## TASK REQUIREMENTS
I need the records below restated word for word, without their pictures.

Web page edit records
•••••

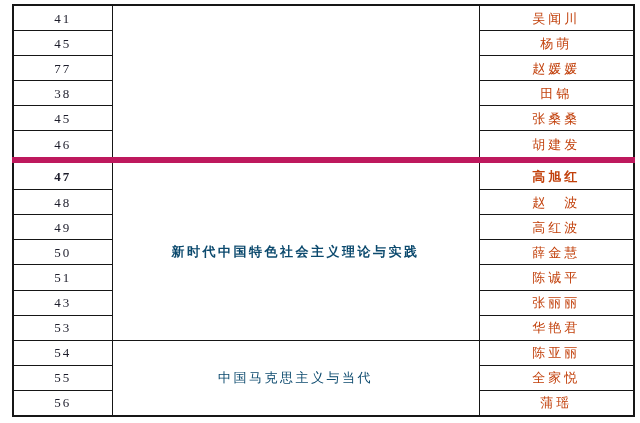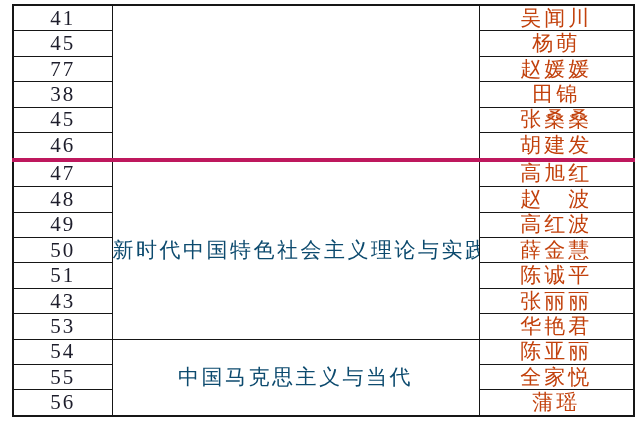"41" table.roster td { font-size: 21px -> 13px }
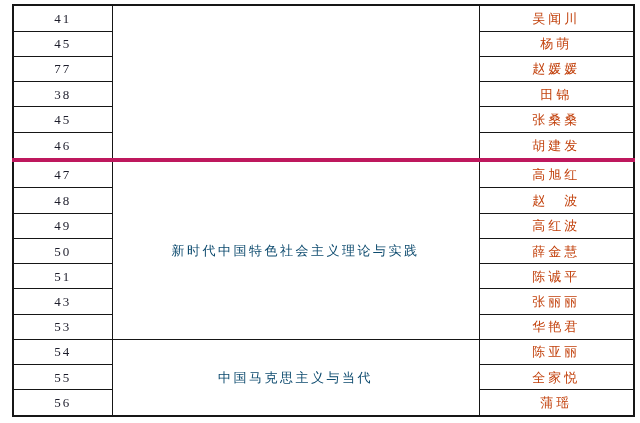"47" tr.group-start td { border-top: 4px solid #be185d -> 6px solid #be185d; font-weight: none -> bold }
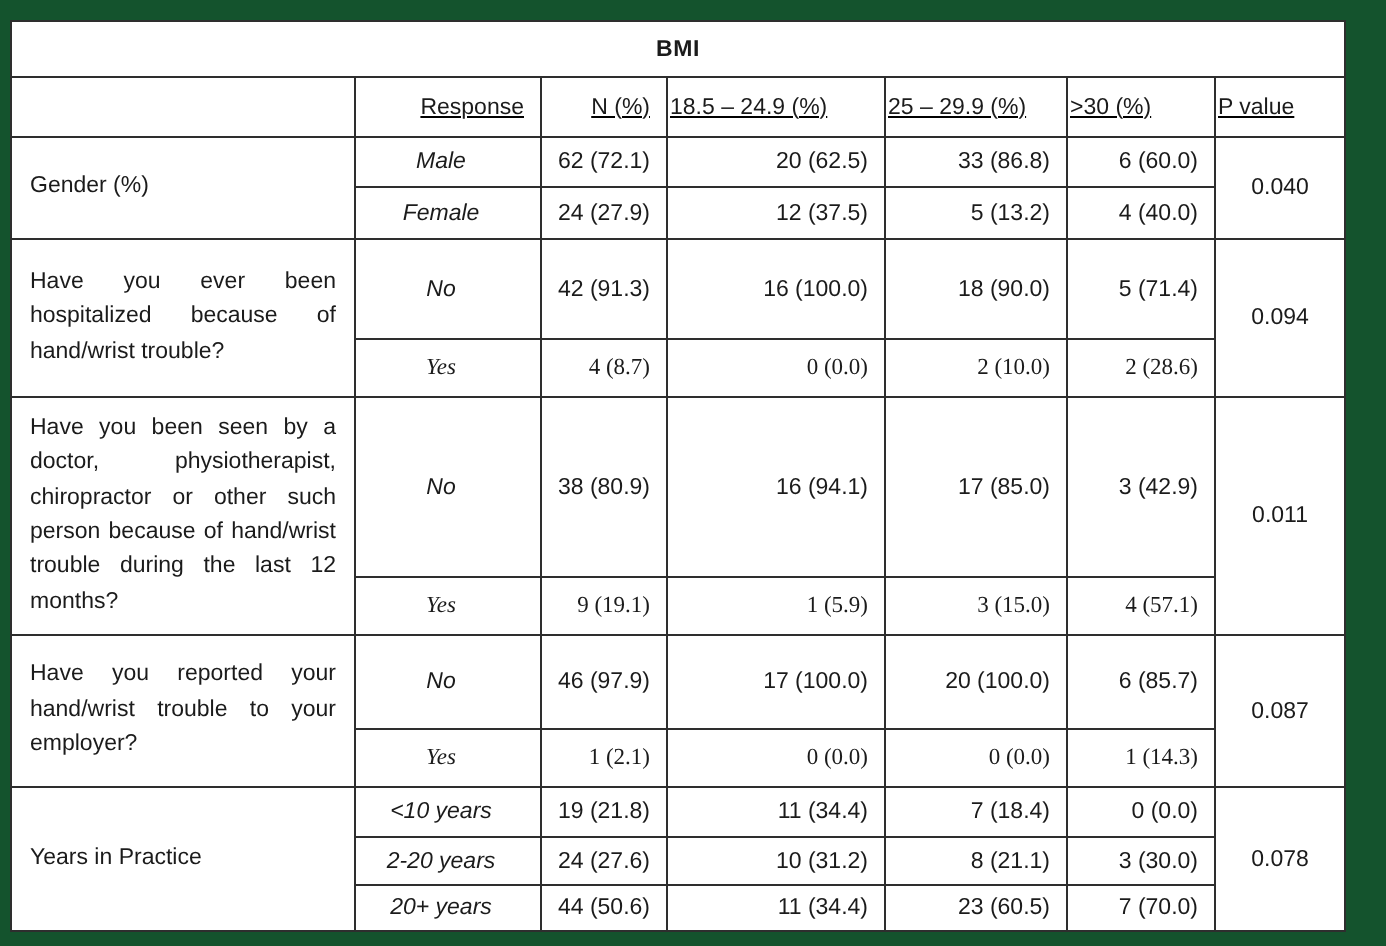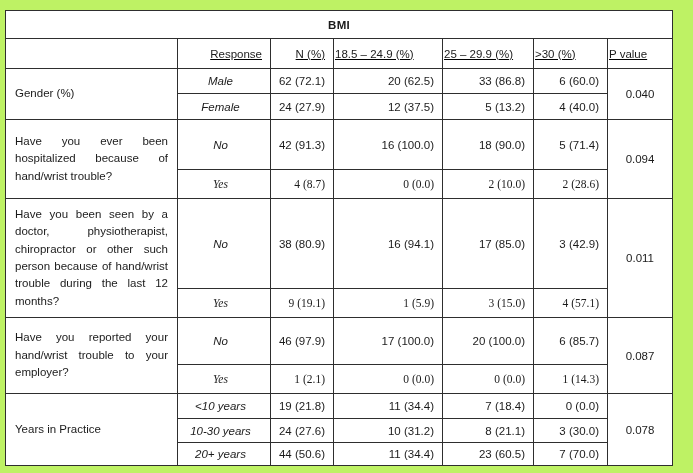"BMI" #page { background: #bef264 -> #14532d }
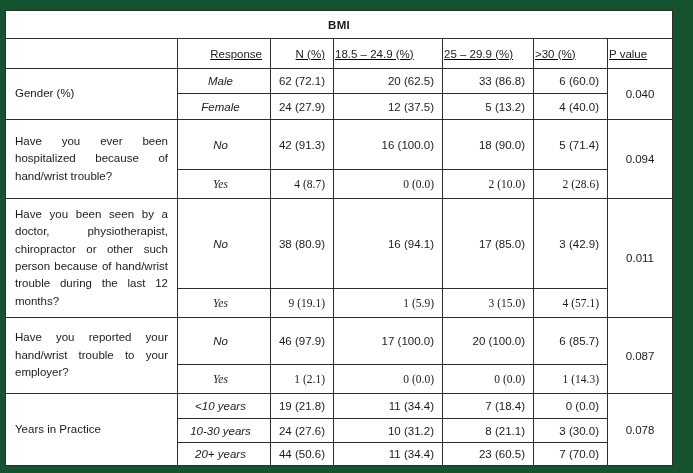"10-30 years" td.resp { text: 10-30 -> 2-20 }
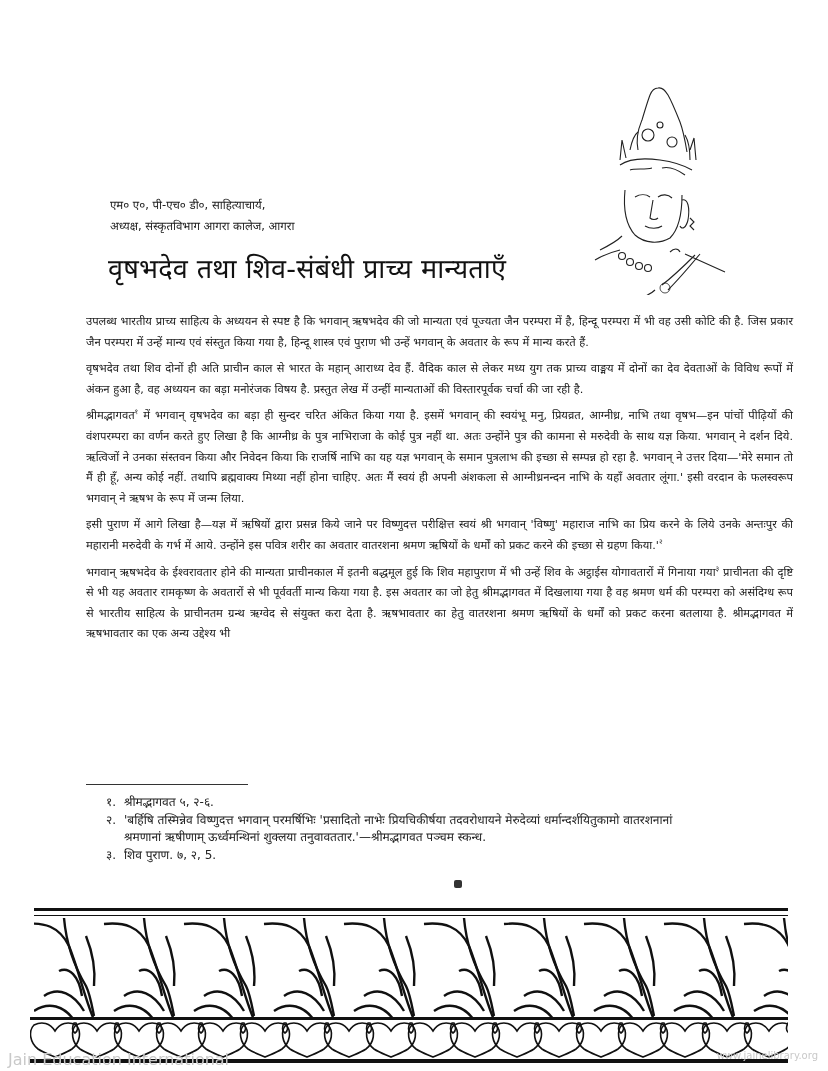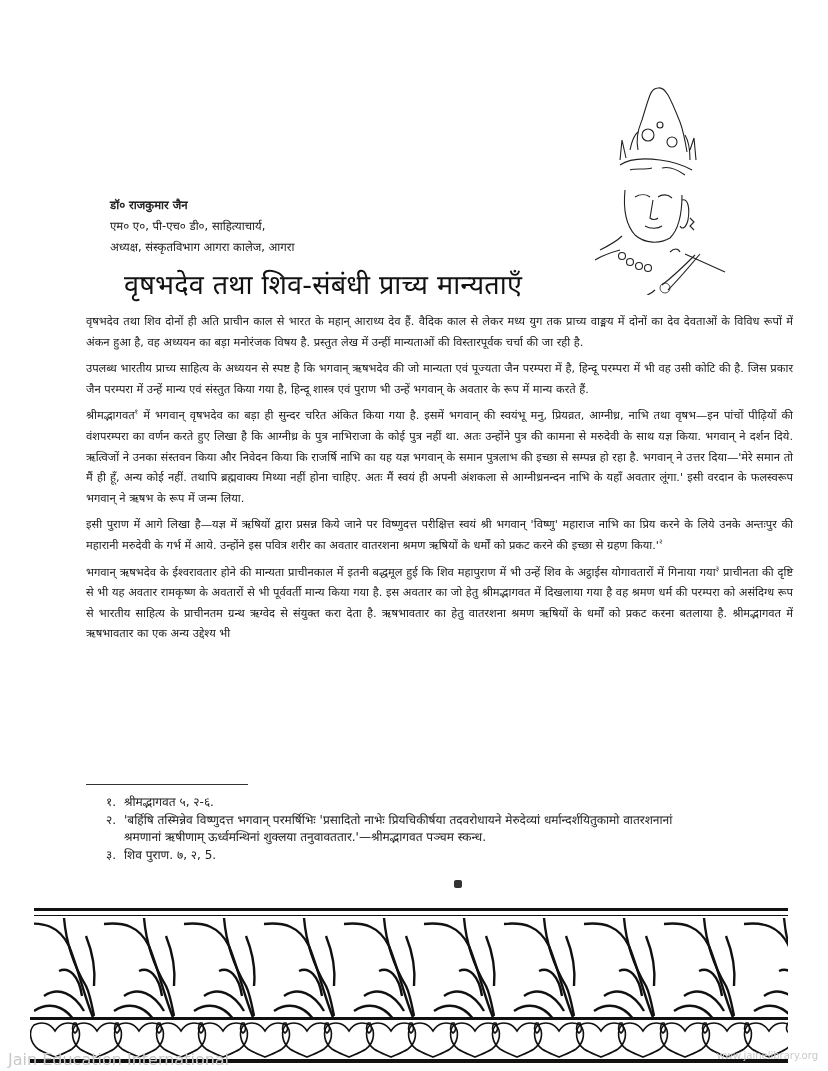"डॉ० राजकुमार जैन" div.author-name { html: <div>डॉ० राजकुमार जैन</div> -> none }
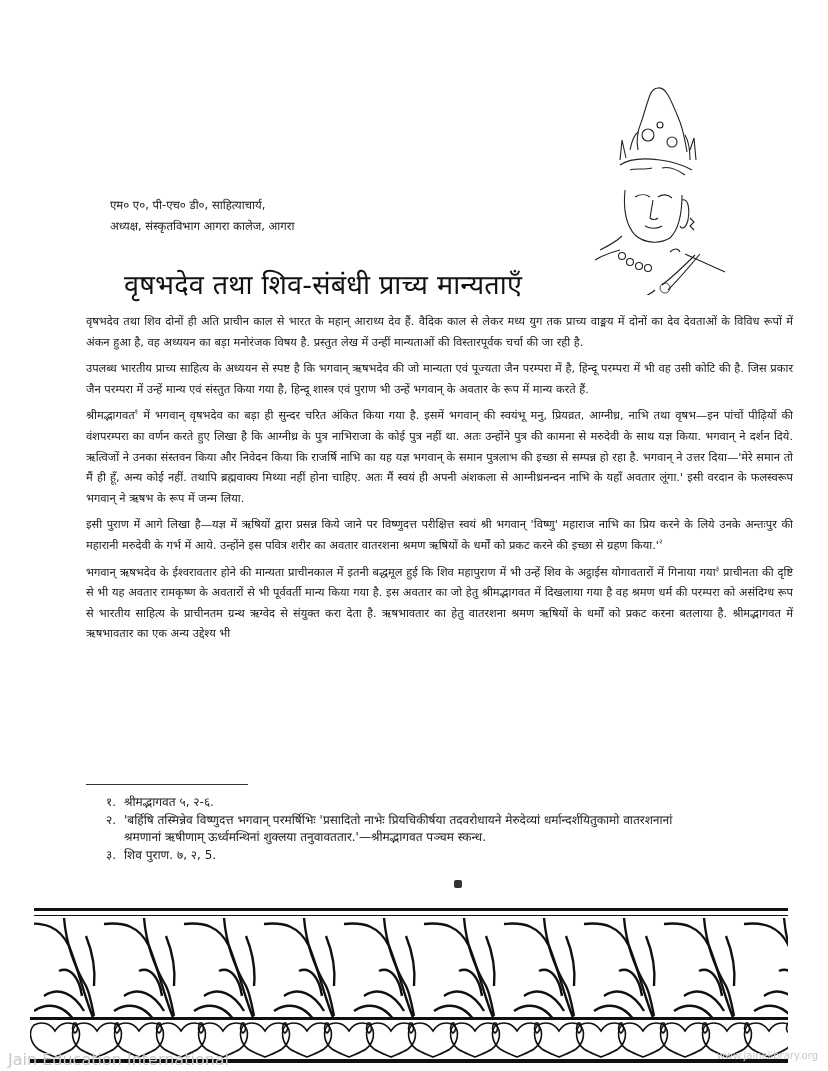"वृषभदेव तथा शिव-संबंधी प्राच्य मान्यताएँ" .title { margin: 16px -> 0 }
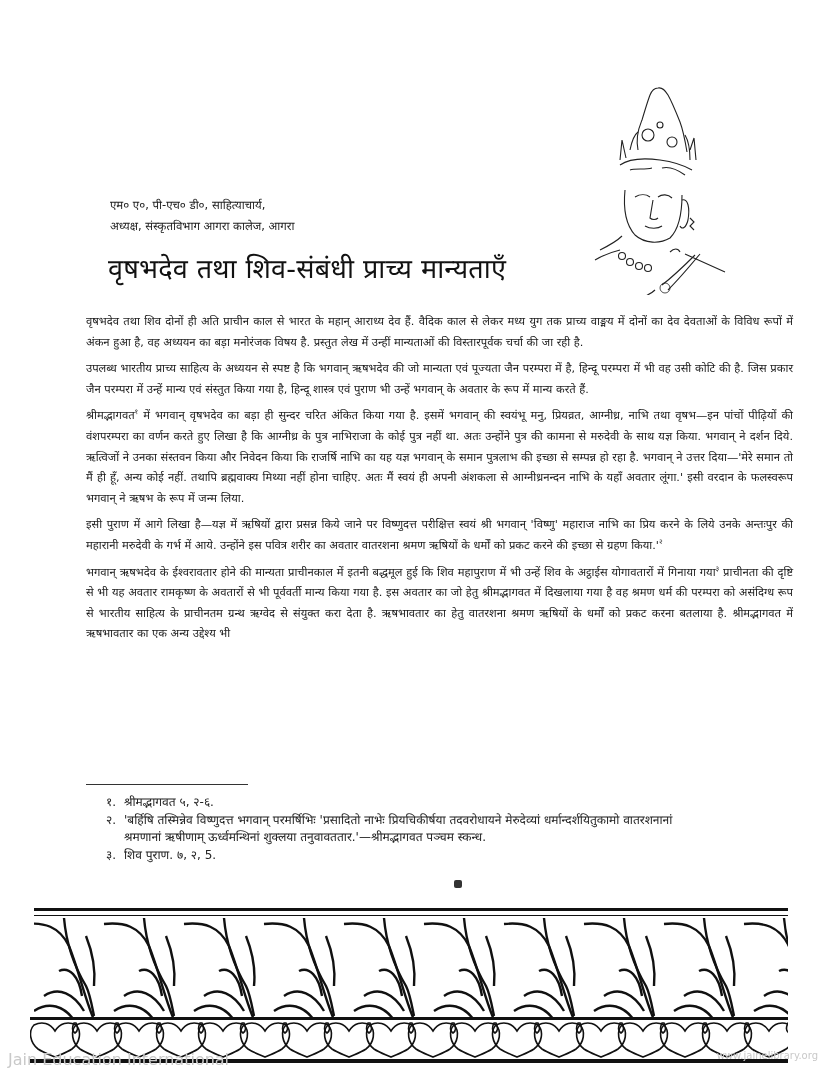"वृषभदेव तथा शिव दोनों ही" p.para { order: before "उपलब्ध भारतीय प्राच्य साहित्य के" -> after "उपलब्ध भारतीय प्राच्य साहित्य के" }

•••••

## SOLUTION BELOW
"41" table.roster td { font-size: 21px -> 13px }
"47" tr.group-start td { border-top: 4px solid #be185d -> 6px solid #be185d; font-weight: none -> bold }
"BMI" #page { background: #bef264 -> #14532d }
"10-30 years" td.resp { text: 10-30 -> 2-20 }
"डॉ० राजकुमार जैन" div.author-name { html: <div>डॉ० राजकुमार जैन</div> -> none }
"वृषभदेव तथा शिव-संबंधी प्राच्य मान्यताएँ" .title { margin: 16px -> 0 }
"वृषभदेव तथा शिव दोनों ही" p.para { order: before "उपलब्ध भारतीय प्राच्य साहित्य के" -> after "उपलब्ध भारतीय प्राच्य साहित्य के" }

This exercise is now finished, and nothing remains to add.